In His wisdom Our Heavenly Father knows that rest makes us better, kinder, gentler, more peaceful, more patient. Rest is where we get the chance to hear Him speak to us. Rest allows us to return to our duties with a heart full of love; a heart full of Him.

It is such a folly to pass one’s time fretting instead of resting quietly on the heart of Jesus” - Saint Thérèse of Lisieux

We have permission from God to rest. We just have to let ourselves do so.

Acknowledge where you feel resentment. Use it as a signpost. How do you feel? What do you need? How can you get that for yourself?

Are you tired and overworked? You may need rest. 

Are you touched out or over-stimulated? You may require quiet solitude. 

Are you lonely? You may need true connection with God, with yourself, with your husband or with a good friend.

Are you feeling stuck? You may desire fun.

Are you drained and depleted? Perhaps you desire some care-free time; a break from some of life’s responsibilities so that you can come back to them rejuvenated.

If we are waiting for others to give us permission for what we need, or for them to provide it for us, we are playing the victim. 

Thinking ‘doesn’t he see me?’ and waiting for my husband to tell me to rest is being a victim. I am responsible for myself. If I am over-worked, it is me that has allowed myself to get there. I can learn to say no. I can learn to let go. I can learn to simplify. I can learn to ask for - and accept - help. I can learn what my limits are and pay attention to those on a daily basis. I can learn to rest throughout my day as I need it. Being responsible for myself in this way means I show up pleasant, happy, patient, calm and more like the person I want to be. 

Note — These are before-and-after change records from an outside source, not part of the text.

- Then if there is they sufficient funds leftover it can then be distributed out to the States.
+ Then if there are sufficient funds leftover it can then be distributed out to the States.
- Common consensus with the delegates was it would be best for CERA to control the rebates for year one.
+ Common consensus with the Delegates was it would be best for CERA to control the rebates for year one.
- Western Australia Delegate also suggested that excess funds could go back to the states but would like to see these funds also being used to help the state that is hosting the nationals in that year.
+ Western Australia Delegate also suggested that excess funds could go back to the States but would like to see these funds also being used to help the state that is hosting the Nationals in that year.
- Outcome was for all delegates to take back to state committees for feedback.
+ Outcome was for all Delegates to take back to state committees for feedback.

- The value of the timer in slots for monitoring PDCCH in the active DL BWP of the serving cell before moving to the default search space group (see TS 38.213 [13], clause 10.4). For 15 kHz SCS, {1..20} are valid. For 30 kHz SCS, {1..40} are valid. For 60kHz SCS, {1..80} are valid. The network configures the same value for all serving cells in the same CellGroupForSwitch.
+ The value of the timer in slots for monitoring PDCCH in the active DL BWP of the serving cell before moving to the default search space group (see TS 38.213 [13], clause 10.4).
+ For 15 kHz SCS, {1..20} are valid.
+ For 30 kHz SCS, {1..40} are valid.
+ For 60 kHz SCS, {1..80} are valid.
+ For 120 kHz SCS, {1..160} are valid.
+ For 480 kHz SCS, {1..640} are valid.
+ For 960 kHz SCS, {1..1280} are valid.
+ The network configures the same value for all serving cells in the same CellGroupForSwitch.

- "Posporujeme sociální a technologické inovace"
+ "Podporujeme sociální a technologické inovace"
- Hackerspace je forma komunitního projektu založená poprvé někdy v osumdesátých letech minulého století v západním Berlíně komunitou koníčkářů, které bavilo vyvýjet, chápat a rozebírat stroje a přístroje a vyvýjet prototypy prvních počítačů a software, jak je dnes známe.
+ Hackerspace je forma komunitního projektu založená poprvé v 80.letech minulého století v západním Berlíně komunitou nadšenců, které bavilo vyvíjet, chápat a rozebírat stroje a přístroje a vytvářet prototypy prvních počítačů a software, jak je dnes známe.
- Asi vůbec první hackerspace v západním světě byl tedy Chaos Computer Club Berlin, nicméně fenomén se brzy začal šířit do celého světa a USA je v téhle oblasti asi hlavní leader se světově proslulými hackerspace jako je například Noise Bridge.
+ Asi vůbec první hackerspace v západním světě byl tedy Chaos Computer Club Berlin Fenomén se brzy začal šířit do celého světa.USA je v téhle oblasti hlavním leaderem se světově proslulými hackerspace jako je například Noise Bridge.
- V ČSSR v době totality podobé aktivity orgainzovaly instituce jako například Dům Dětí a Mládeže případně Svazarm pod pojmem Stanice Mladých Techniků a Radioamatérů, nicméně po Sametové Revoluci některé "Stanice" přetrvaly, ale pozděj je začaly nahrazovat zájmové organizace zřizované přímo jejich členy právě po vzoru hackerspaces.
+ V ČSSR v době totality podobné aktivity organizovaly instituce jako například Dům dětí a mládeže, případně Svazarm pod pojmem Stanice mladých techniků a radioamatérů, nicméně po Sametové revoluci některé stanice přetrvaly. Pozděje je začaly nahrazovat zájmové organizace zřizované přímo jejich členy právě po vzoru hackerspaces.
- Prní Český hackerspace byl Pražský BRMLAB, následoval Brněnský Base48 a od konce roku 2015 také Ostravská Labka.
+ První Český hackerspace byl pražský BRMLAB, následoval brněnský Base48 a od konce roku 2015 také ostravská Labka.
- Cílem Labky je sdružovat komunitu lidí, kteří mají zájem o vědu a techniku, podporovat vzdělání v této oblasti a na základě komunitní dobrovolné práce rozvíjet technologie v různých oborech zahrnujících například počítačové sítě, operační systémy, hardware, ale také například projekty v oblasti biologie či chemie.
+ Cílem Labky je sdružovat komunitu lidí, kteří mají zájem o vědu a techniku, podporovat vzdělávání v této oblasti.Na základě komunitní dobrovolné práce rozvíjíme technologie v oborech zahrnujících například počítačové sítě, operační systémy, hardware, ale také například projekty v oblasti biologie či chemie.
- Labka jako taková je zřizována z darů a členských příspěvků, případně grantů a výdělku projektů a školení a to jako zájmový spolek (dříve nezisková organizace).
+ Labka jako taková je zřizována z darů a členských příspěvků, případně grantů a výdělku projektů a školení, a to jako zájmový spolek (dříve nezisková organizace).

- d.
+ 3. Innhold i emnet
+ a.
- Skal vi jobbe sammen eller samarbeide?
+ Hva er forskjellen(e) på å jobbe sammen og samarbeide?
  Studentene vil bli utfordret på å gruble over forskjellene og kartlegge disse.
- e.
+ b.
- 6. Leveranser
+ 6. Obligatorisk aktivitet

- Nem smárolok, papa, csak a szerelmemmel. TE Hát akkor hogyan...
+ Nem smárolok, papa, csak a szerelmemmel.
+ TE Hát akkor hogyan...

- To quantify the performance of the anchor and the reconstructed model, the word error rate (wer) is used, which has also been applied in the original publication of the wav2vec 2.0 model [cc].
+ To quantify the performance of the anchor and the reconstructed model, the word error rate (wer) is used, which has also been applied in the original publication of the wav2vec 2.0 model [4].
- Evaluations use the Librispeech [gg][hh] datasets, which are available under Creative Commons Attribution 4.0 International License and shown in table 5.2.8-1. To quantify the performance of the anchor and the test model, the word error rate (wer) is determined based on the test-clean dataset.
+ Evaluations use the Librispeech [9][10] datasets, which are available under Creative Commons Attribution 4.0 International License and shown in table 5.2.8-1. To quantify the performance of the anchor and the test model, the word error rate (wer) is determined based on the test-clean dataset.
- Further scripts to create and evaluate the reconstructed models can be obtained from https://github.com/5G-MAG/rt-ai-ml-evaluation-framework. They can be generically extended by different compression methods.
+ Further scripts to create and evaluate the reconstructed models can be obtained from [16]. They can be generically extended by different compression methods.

It is our responsibility to take care of ourselves. That is what self-care is: paying attention to how we feel and what it is we need. Then making it happen, as best we can. 

It takes practice. It occasionally takes support from others. It takes work sometimes. But it is our responsibility.

Resentment is a signpost. Acknowledge it. Accept it. It can serve to be an amazingly helpful launchpad on the road to replenishing self-care.

Take care of you. And Let Truth Bloom.